> _Description of the task_:
Exactly the lines from the one with "total: 255.52 -> 262.55" through the end of the material are to be output, both included, with no other text.

> _Excerpted data_:
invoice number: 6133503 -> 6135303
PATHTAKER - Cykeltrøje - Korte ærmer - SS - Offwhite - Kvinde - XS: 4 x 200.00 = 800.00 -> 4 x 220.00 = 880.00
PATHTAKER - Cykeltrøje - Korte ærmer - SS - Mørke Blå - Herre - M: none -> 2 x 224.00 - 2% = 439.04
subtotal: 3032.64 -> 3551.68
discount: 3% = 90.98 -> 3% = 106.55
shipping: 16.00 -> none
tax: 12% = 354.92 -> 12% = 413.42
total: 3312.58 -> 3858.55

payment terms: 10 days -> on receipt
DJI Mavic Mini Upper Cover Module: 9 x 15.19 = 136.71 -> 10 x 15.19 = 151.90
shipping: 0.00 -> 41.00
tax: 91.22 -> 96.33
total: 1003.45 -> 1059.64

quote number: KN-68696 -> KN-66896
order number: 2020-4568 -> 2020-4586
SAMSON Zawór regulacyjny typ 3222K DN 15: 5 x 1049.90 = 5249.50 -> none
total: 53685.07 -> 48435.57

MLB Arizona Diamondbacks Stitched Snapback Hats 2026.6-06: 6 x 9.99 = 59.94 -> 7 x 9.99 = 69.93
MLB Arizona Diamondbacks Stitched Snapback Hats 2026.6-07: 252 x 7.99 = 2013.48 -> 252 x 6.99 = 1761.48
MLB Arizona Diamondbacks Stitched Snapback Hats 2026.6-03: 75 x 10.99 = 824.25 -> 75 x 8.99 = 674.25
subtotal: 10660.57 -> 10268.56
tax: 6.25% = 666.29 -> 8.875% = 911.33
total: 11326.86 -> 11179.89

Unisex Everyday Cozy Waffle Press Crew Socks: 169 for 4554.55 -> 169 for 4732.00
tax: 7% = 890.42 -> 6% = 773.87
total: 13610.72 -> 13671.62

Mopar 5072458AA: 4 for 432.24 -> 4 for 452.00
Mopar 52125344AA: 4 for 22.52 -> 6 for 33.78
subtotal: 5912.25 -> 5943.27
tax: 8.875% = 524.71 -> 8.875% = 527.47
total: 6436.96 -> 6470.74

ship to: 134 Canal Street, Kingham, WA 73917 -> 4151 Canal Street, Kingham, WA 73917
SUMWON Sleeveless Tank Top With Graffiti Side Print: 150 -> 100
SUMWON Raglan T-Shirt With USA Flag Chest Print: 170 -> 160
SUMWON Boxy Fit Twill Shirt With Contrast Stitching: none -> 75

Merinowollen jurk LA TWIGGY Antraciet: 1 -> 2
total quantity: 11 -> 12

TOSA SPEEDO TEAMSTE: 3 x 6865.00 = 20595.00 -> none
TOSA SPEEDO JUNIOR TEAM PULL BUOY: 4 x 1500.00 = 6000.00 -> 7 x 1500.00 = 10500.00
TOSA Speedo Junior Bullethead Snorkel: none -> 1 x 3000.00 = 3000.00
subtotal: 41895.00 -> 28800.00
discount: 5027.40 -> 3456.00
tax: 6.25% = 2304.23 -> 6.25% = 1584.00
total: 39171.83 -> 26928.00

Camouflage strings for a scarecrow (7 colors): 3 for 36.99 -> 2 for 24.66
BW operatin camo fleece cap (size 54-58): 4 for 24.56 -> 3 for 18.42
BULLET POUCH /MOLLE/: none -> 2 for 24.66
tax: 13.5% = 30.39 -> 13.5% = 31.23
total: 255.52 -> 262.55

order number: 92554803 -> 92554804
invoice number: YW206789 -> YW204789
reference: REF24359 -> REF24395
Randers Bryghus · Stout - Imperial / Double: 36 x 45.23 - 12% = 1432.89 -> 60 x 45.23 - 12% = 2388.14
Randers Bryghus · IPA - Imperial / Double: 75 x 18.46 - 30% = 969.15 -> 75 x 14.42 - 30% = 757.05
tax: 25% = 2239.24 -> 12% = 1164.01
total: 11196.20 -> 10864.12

> _Answer to the problem_:
total: 255.52 -> 262.55

order number: 92554803 -> 92554804
invoice number: YW206789 -> YW204789
reference: REF24359 -> REF24395
Randers Bryghus · Stout - Imperial / Double: 36 x 45.23 - 12% = 1432.89 -> 60 x 45.23 - 12% = 2388.14
Randers Bryghus · IPA - Imperial / Double: 75 x 18.46 - 30% = 969.15 -> 75 x 14.42 - 30% = 757.05
tax: 25% = 2239.24 -> 12% = 1164.01
total: 11196.20 -> 10864.12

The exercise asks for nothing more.